Despite the higher food and labor costs, some restaurants are seeing sales and profits rebound past prepandemic levels.

When McDonald’s reports earnings this month, Wall Street analysts expect that its revenues will have hit a five-year high of more than $23 billion, a $2 billion increase from 2019. Net income is predicted to top $7 billion, up from $6 billion in 2019. Other chains like Cracker Barrel and Darden Restaurants, which owns Olive Garden and Longhorn Steakhouse, have resumed dividend payments or cash buybacks of stock after suspending those activities early in the pandemic to conserve cash.

And next month, when Chipotle reports results for 2021, analysts expect revenues to top $7.5 billion, a 34 percent jump from 2019. Net income is expected to almost double from prepandemic levels. In the third quarter, the company repurchased nearly $100 million of its stock. Chipotle declined to make an executive available for an interview, citing the quiet period ahead of its earnings release.

While Chipotle executives blamed higher labor costs for a 4 percent price increase in menu items this summer, the company has been looking for ways to boost its profitability.

One way was to charge higher prices for delivery. Delivery orders through vendors like DoorDash and Uber Eats exploded for Chipotle and other fast-food chains during the pandemic. But so did the commission fees that Chipotle paid the vendors. So in the fall of 2020, it began running tests to see what would happen if it raised the prices of burritos and guacamole and chips that customers ordered for delivery, executives told Wall Street analysts in an earnings call. It essentially meant the customer covered Chipotle’s side of the delivery costs.

The company discovered customers were willing to pay for the convenience of delivery. Now, customers ordering Chipotle for delivery pay about 21 percent more than if they had ordered and picked the food up in the stores, according to an analysis by Jeff Farmer, an analyst at Gordon Haskett Research Advisors.
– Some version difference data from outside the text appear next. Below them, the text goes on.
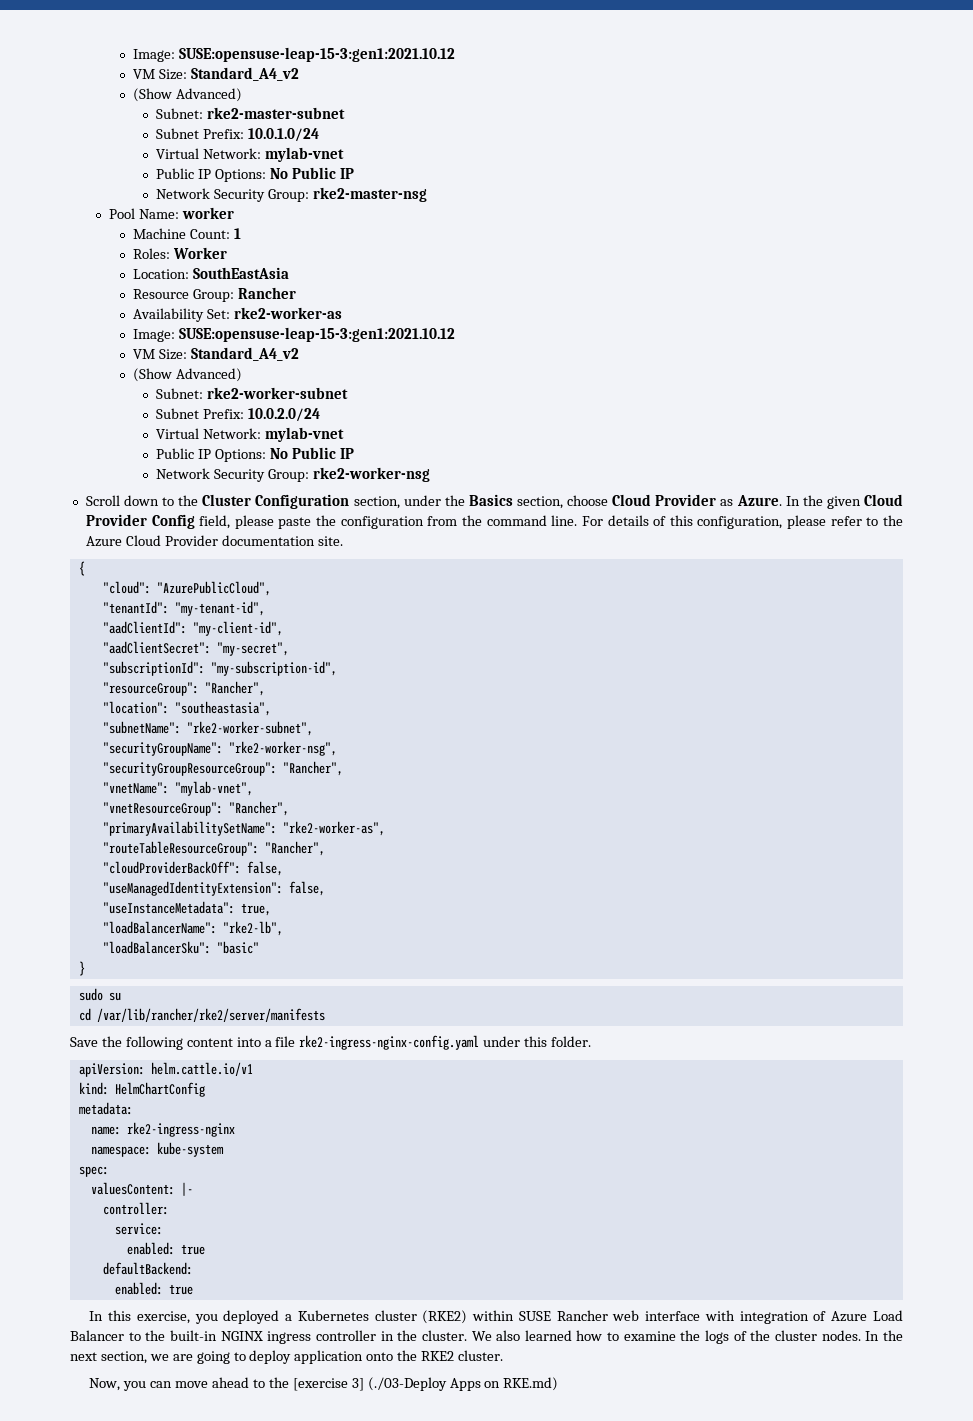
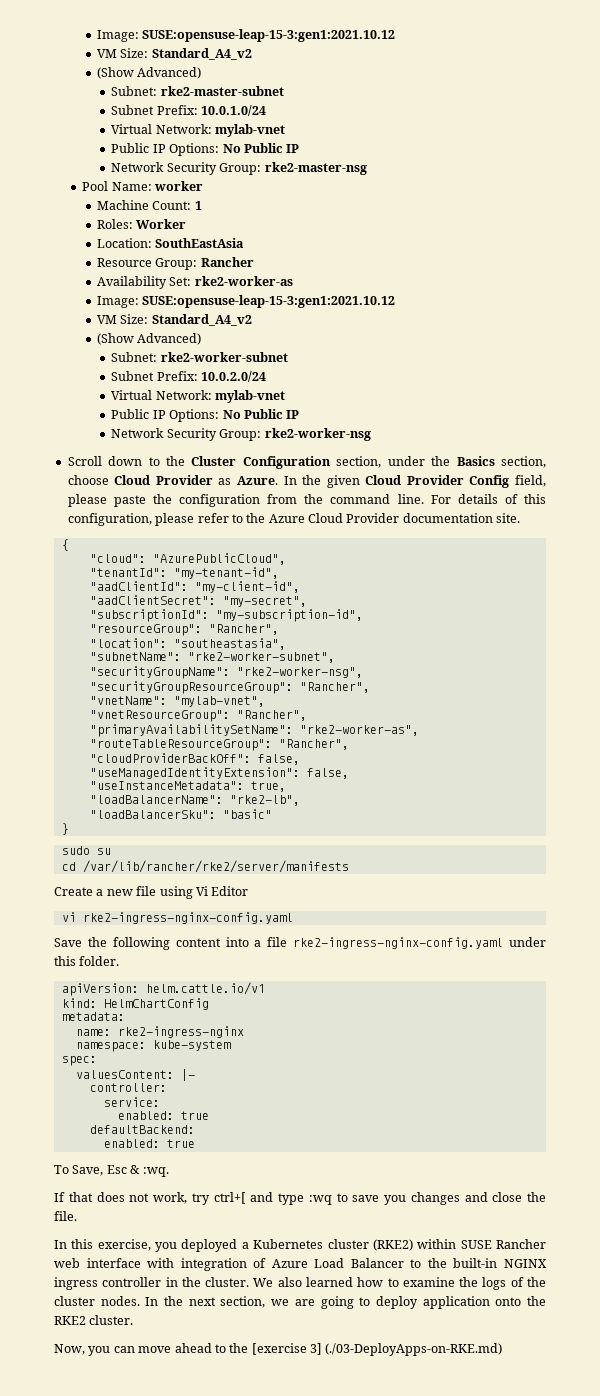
+ Create a new file using Vi Editor
+ vi rke2-ingress-nginx-config.yaml
+ To Save, Esc & :wq.
+ If that does not work, try ctrl+[ and type :wq to save you changes and close the file.
- Now, you can move ahead to the [exercise 3] (./03-Deploy Apps on RKE.md)
+ Now, you can move ahead to the [exercise 3] (./03-DeployApps-on-RKE.md)

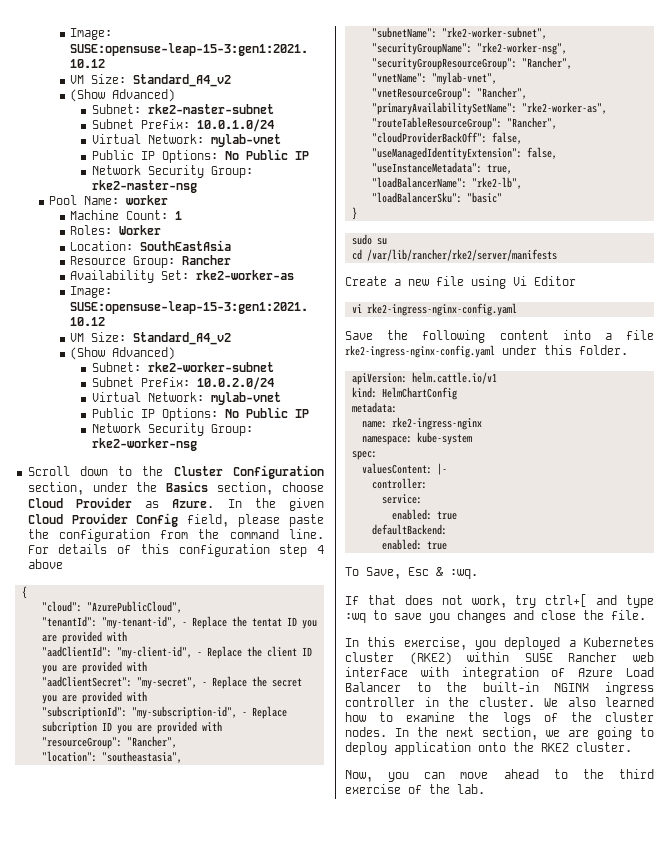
- For details of this configuration, please refer to the Azure Cloud Provider documentation site.
+ For details of this configuration step 4 above
- "tenantId": "my-tenant-id",
- "aadClientId": "my-client-id",
- "aadClientSecret": "my-secret",
- "subscriptionId": "my-subscription-id",
+ "tenantId": "my-tenant-id", - Replace the tentat ID you are provided with
+ "aadClientId": "my-client-id", - Replace the client ID you are provided with
+ "aadClientSecret": "my-secret", - Replace the secret you are provided with
+ "subscriptionId": "my-subscription-id", - Replace subcription ID you are provided with
- Now, you can move ahead to the [exercise 3] (./03-DeployApps-on-RKE.md)
+ Now, you can move ahead to the third exercise of the lab.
“I would say that our ultimate goal, so this would be over the long term, maybe the medium term, is to fully protect our margins,” said Jack Hartung, the chief financial officer of Chipotle, on a call with Wall Street analysts last fall. “When you look at our pricing versus other restaurant companies’ for the quality of the food, the quantity of the food, and the quality and convenience of the experience, we offer great value. So we believe we have room to fully protect the margin.”

That doesn’t mean customers are thrilled about the extra costs.

This month, Jacob Herlin, a data scientist in Lakewood, Colo., placed an order: a steak-and-guacamole burrito for $11.95, a Coca-Cola for $3, and chips and guacamole, which were free with a birthday coupon. The total was $14.95, before tax.

But when he clicked to have the food delivered, the price for the burrito jumped to $14.45 and the soda climbed to $3.65, bringing the total to $18.10 before tax, 21 percent more than if he had picked the food up himself.

There was more. Mr. Herlin was charged a delivery fee of $1 and another “service fee” of $2.32, bringing the total for the delivered meal to $23.20. He tipped the driver an additional $3.

Mr. Herlin said he did not mind paying for delivery and wanted drivers to be paid a decent wage. But he felt that Chipotle wasn’t being upfront with customers about the added costs.

“They’re basically hiding the fees two different ways, through that base price increase and through the hidden ‘service fee,’” Mr. Herlin said in an email. “I would very much prefer if they had the same pricing and were just honest about a $5 delivery fee.”